Я смотрю на жесткую постель, на бамбуковый стул и комод из соснового дерева. В тусклом свете луны, просачивающемся в щели ставен, комната выглядит почти зловещей.
— Да. Не люблю финтифлюшек.
— Но такой кровати нам с тобой хватит. Нам вдвоем.
— Пойдем со мной, — повторяю я, и мы вдвоем поднимаемся по коротенькой лестнице на лоджию.
Клара останавливается у железного стола и осматривается. Город почти не движется, но звучит. Еще нет и одиннадцати, машины рывками продвигаются по узким улицам, в некоторых домах в отдалении еще горит свет. Но не слышно ни музыки, ни человеческих голосов.
— Отсюда видно ту долину. Если утром прошел дождь, то на закате можно рассмотреть абсолютно все — замок, предгорья и горы, деревни. Почти что до… — я осекаюсь, но теперь уже поздно, фраза уже сложилась у меня в голове, и Клара знает, что должно прозвучать: —…до нашей долины.

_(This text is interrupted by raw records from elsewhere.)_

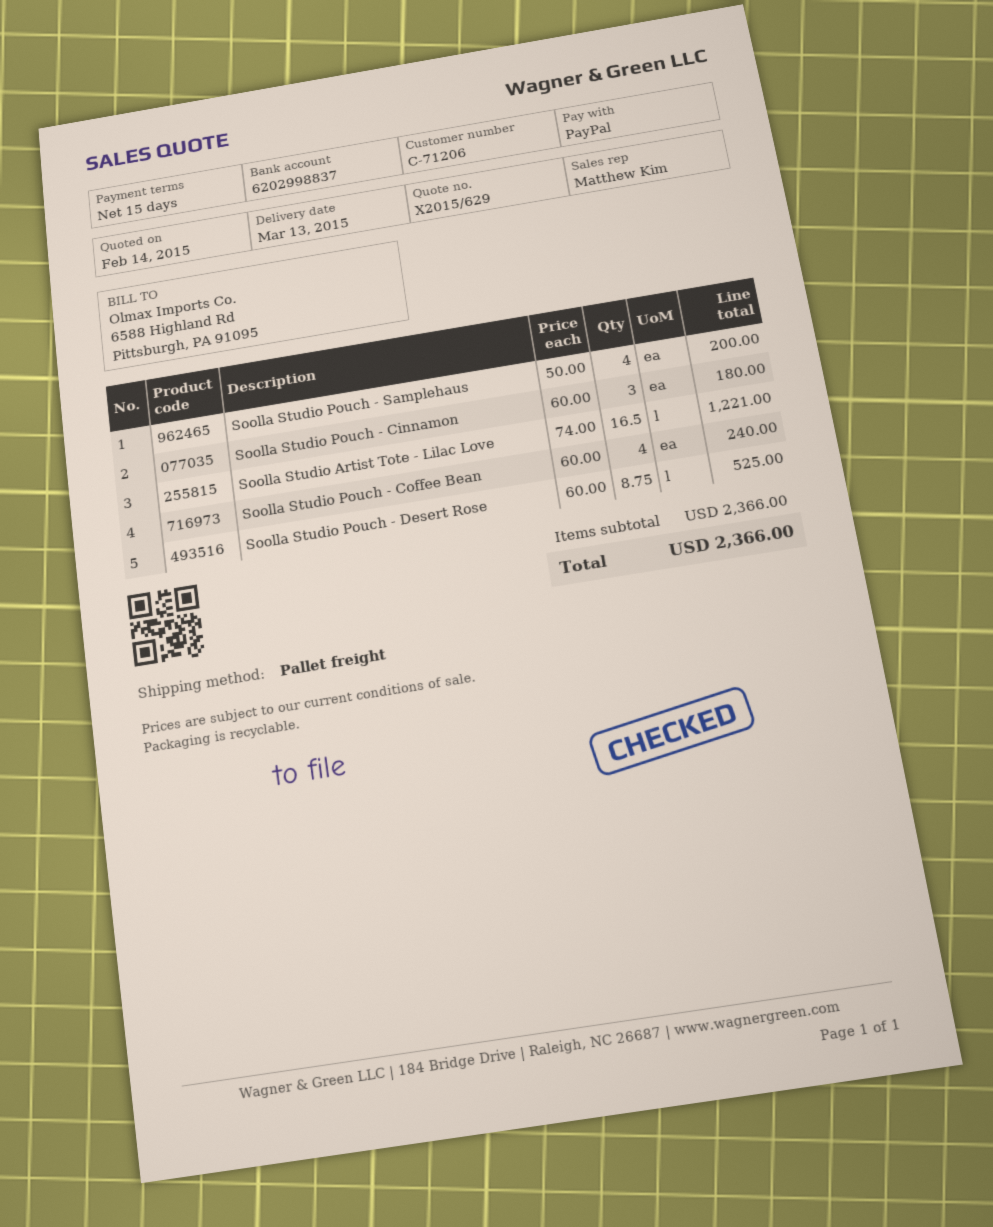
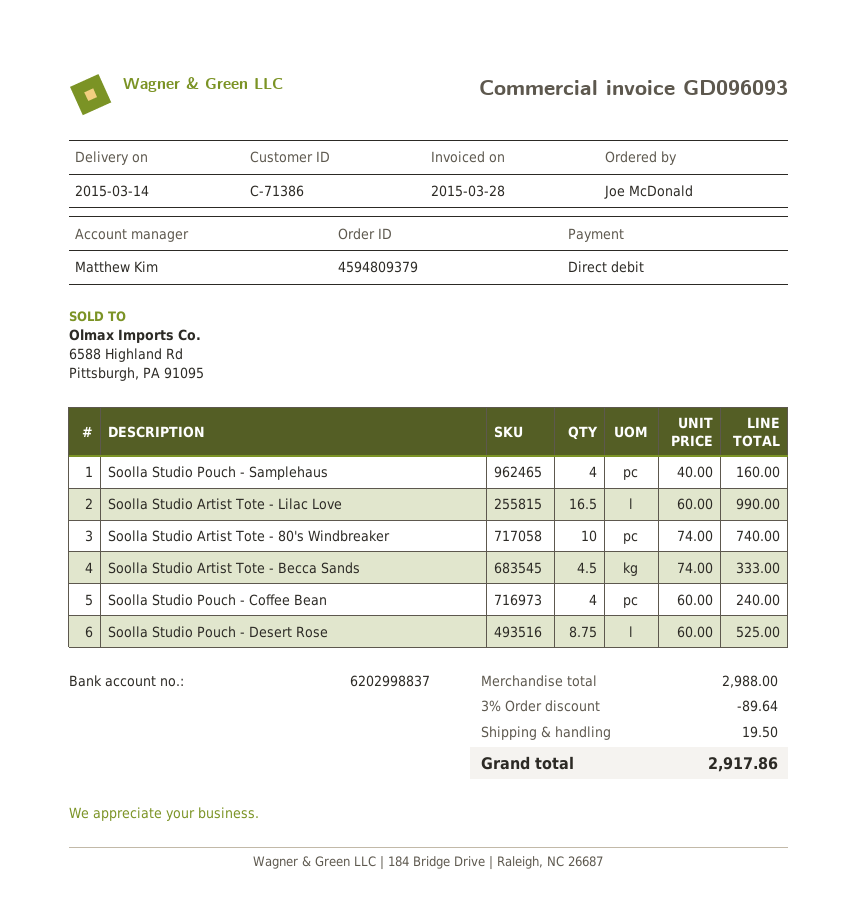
delivery date: 2015-03-13 -> 2015-03-14
customer number: C-71206 -> C-71386
payment method: PayPal -> direct debit
Soolla Studio Pouch - Samplehaus: 4 x 50.00 = 200.00 -> 4 x 40.00 = 160.00
Soolla Studio Pouch - Cinnamon: 3 x 60.00 = 180.00 -> none
Soolla Studio Artist Tote - Lilac Love: 16.5 x 74.00 = 1221.00 -> 16.5 x 60.00 = 990.00
Soolla Studio Artist Tote - 80's Windbreaker: none -> 10 x 74.00 = 740.00
Soolla Studio Artist Tote - Becca Sands: none -> 4.5 x 74.00 = 333.00
subtotal: 2366.00 -> 2988.00
discount: none -> 3% = 89.64
shipping: none -> 19.50
total: 2366.00 -> 2917.86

Она поднимает глаза к куполу с нарисованным небом — он слегка освещен, звезды мерцают.
— Ты нарисовал это небо?
— Нет. Ему много веков.
— Здесь, — отвечает она, — нам всем много веков.
А потом от холма у собора, с верхних ступеней мраморной лестницы, до нас долетают текучие звуки флейты. Грустная музыка плывет в воздухе, будто исходит не с пьяццы перед собором Святого Сильвестра, а из пустых провалов давно забытого прошлого. Он сейчас не уличный музыкант, он менестрель, играющий при дворе времени, волшебник, чья мелодия может оплести вас чарами любопытства и остановить стрелки часов.